• **Task details**
Within the material that follows, how many lines include the string "check"? Answer with the number and nothing more.

══ Given records

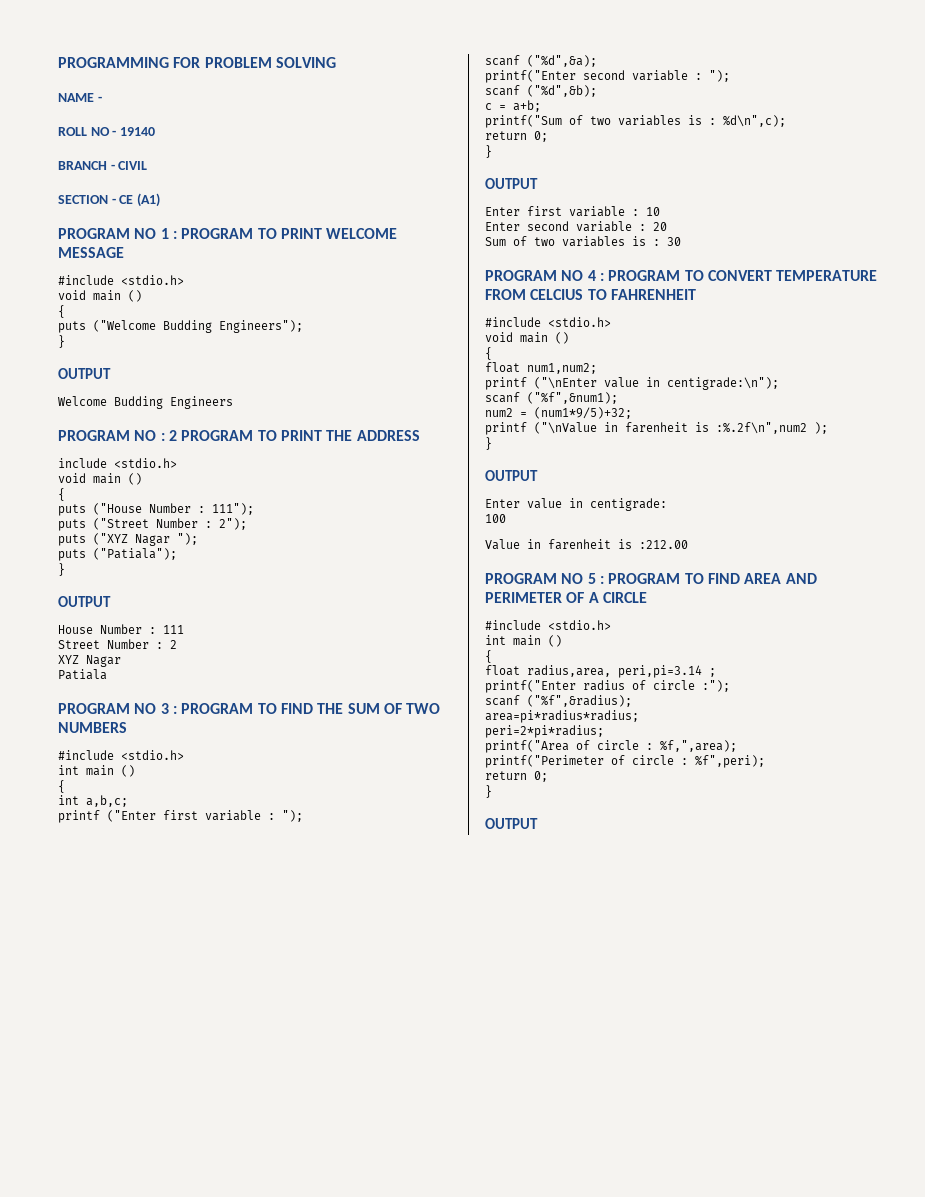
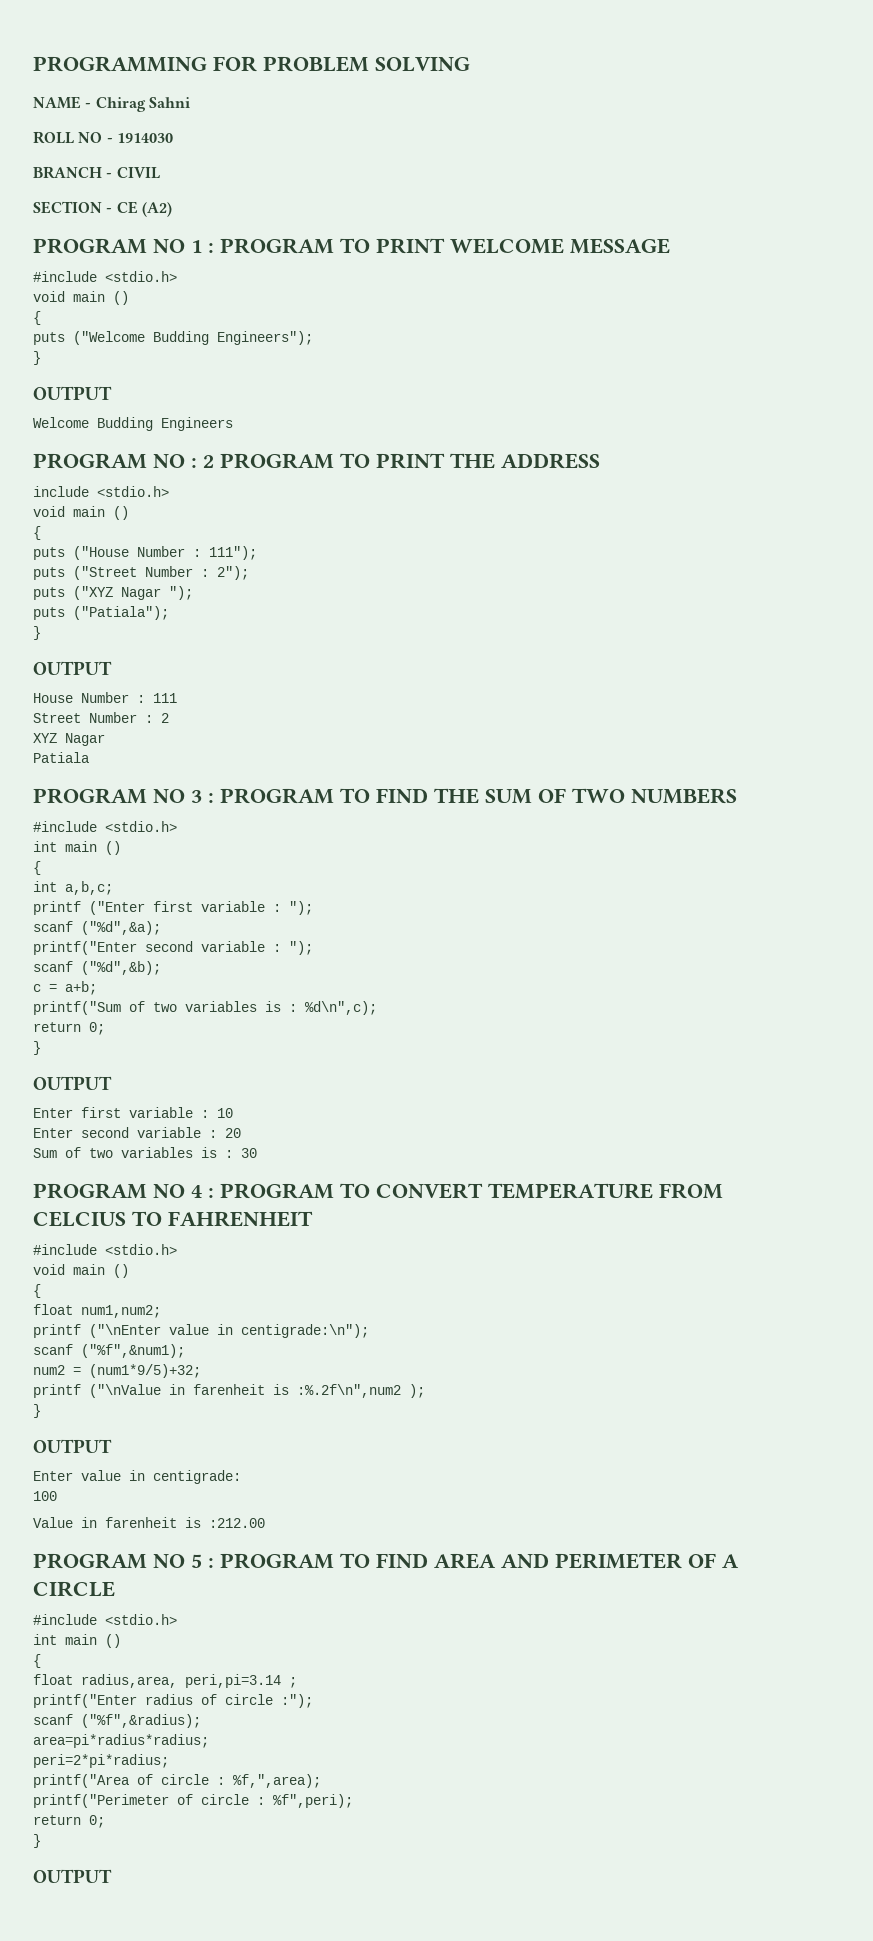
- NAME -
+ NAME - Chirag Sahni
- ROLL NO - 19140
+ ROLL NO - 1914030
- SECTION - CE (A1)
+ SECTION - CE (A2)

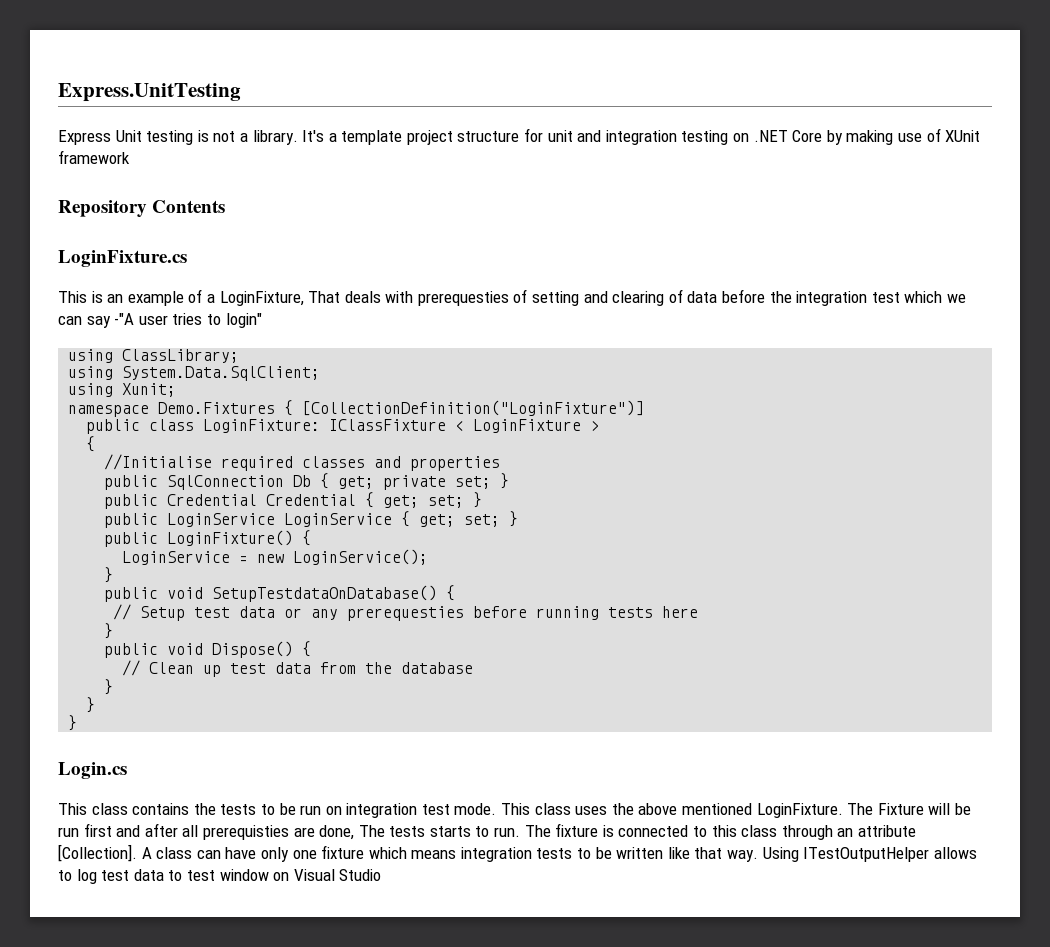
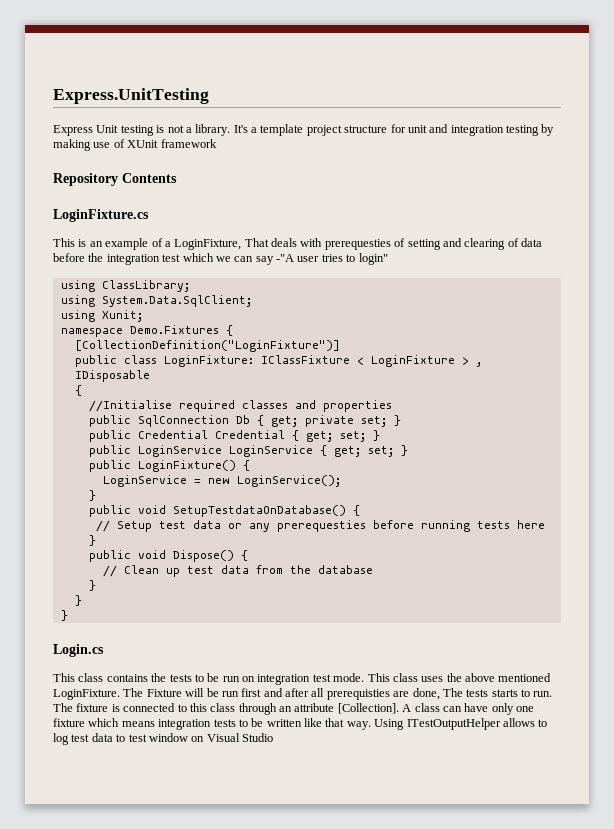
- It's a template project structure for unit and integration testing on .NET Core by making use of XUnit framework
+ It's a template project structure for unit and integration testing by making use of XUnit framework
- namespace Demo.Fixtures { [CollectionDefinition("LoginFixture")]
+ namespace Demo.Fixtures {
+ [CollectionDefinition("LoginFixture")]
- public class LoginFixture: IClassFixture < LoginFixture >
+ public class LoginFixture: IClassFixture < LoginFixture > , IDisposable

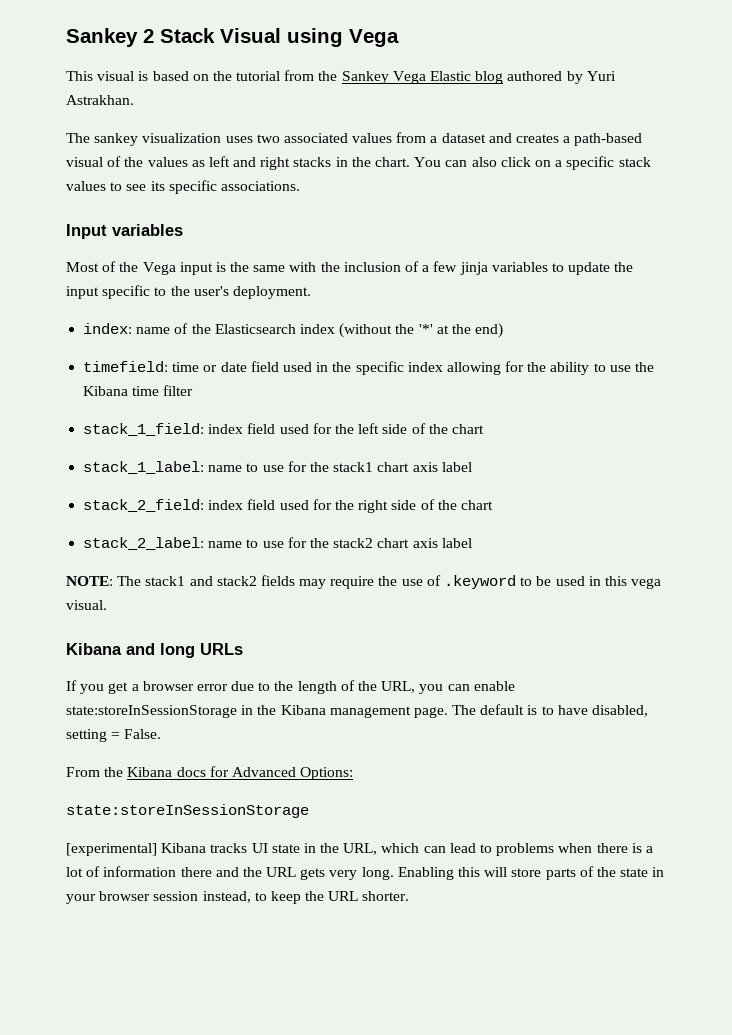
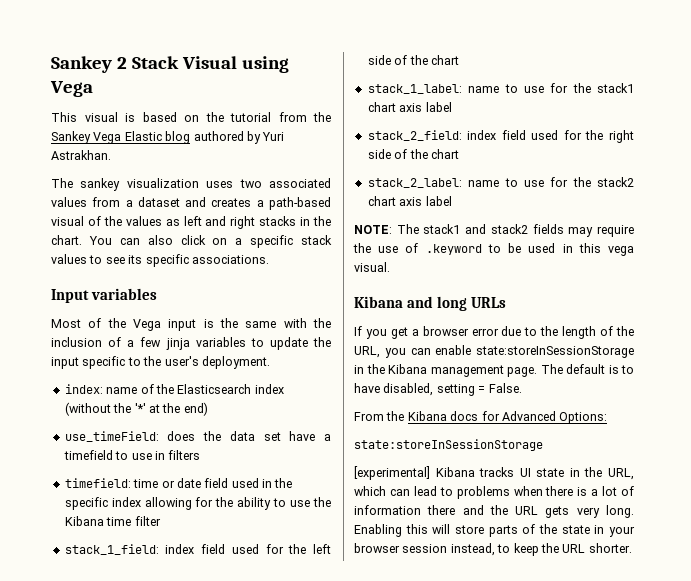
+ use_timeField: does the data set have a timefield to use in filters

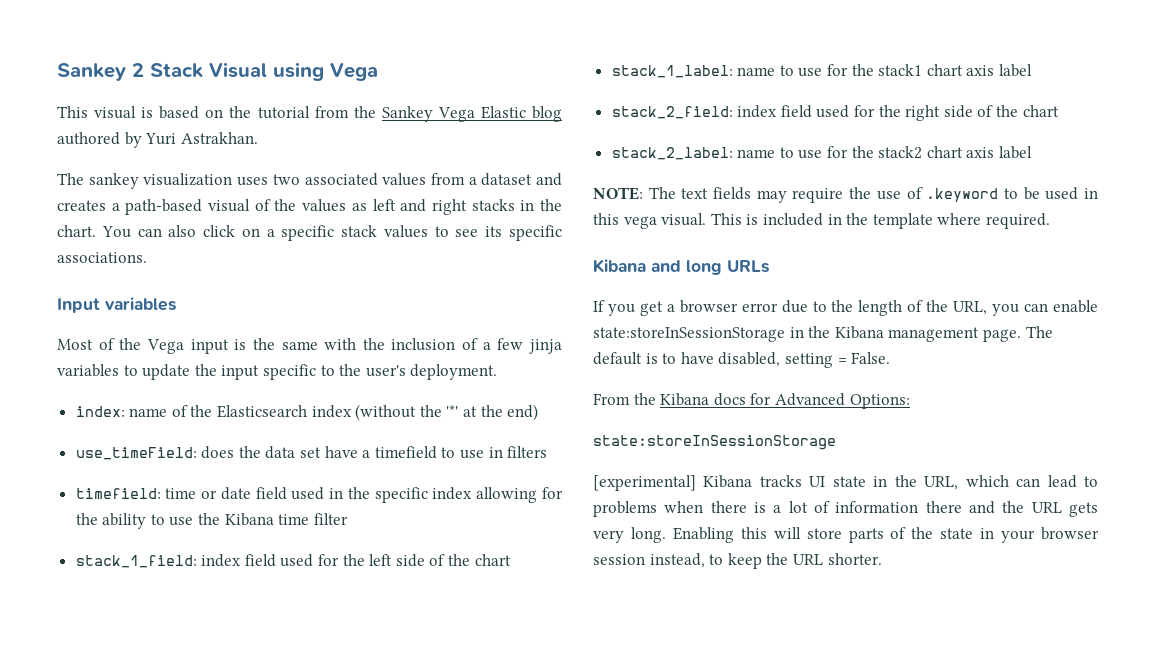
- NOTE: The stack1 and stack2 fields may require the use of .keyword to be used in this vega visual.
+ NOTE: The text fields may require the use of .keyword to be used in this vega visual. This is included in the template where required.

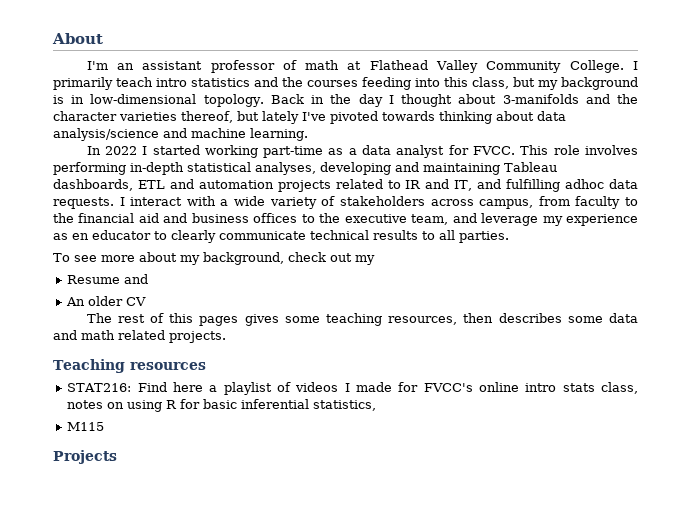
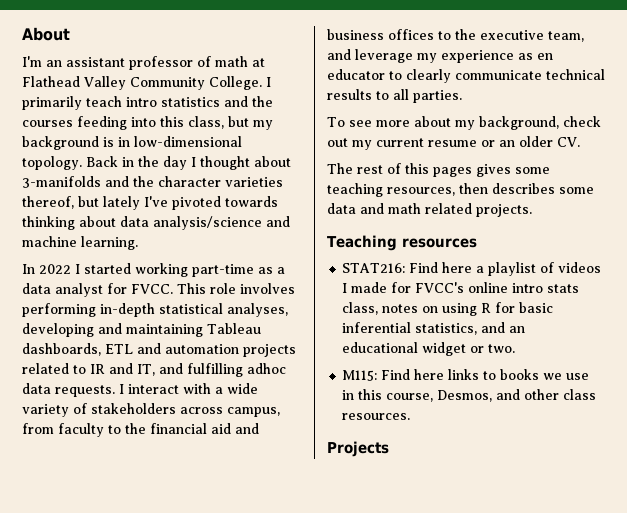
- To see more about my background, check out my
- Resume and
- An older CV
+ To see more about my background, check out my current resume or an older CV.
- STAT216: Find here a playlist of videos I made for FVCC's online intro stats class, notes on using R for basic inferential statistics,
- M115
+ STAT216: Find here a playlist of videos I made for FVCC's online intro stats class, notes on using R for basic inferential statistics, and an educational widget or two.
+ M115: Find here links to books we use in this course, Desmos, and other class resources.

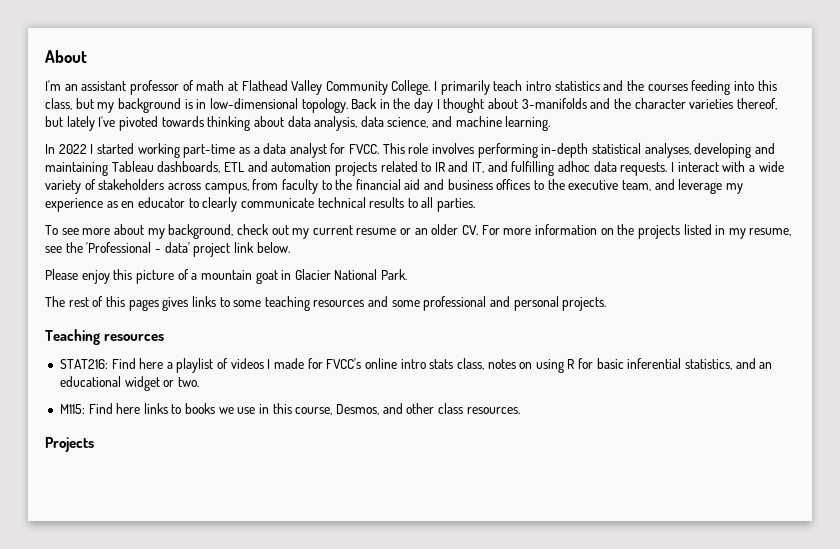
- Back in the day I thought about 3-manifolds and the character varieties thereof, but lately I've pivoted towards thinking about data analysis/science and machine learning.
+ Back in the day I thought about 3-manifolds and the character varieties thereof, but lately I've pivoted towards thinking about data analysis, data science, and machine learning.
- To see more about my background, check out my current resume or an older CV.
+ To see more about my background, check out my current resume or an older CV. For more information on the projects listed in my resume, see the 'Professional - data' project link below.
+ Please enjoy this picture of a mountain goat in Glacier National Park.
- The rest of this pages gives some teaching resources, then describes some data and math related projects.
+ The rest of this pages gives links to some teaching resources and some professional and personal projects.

════

• **Exercise answer**
4